MPR dan DPRAncaman Baru Bagi Kekuasaan Kehakiman?
Kolom

MPR dan DPRAncaman Baru Bagi Kekuasaan Kehakiman?

Masalah independensi kekuasaan kehakiman memasuki babak baru. Sebelumnya, ancaman terhadap kemandirian kekuasaan kehakiman lebih disebabkan karena peluang intervensi terhadap peradilan oleh pihak eksekutif (dan sebenarnya juga dilakukan oleh yudikatif –Mahkamah Agung). Kini dengan adanya perubahan situasi politik Indonesia pada tahun-tahun belakangan ini, ancaman tersebut juga datang dari lembaga legislatif atau lebih luas pada lembaga Majelis Permusyawaratan Rakyat (MPR) dan Dewan Permusyawaratan Rakyat (DPR).

Bacaan 2 Menit

Banyak calon hakim agung yang mengikuti fit and proper test menggagas pentingnya lembaga Komisi Yusidial untuk melakukan proses seleksi atau pemilihan terhadap hakim dan hakim agung. Namun sebagian besar anggota DPR Komisi II yang pada waktu itu melakukan proses seleksi, mencecar habis mereka.
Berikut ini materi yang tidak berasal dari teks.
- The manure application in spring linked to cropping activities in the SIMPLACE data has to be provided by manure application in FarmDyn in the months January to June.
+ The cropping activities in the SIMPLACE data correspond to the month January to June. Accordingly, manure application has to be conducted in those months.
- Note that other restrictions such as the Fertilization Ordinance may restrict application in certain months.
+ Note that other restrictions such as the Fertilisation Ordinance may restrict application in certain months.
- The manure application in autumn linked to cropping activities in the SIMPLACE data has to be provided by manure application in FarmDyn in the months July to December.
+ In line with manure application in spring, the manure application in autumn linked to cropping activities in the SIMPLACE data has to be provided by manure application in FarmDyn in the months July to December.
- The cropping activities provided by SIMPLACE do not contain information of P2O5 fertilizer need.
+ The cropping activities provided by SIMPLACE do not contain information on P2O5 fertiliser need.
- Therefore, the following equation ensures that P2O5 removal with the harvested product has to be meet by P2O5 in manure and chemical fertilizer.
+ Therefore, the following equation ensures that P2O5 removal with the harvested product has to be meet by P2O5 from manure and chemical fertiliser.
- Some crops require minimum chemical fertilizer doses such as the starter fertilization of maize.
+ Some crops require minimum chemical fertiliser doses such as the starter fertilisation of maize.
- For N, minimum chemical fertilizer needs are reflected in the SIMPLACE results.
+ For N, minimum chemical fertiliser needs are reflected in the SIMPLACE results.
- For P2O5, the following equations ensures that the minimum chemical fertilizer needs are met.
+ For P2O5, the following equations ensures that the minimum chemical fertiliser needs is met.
Bahkan sepanjang ingatan penulis, ada seorang calon hakim agung dari 10 pertanyaan yang diajukan kepadanya, 8 di antaranya adalah pertanyaan yang mendebat (atau membantai) misinya tentang pentingnya keberadaan Komisi Yudisial. Hal ini mudah dipahami karena bila konsep Komisi Yudusial ini diterima, maka lahan DPR untuk menyeleksi hakim agung akan berkurang atau bahkan hilang.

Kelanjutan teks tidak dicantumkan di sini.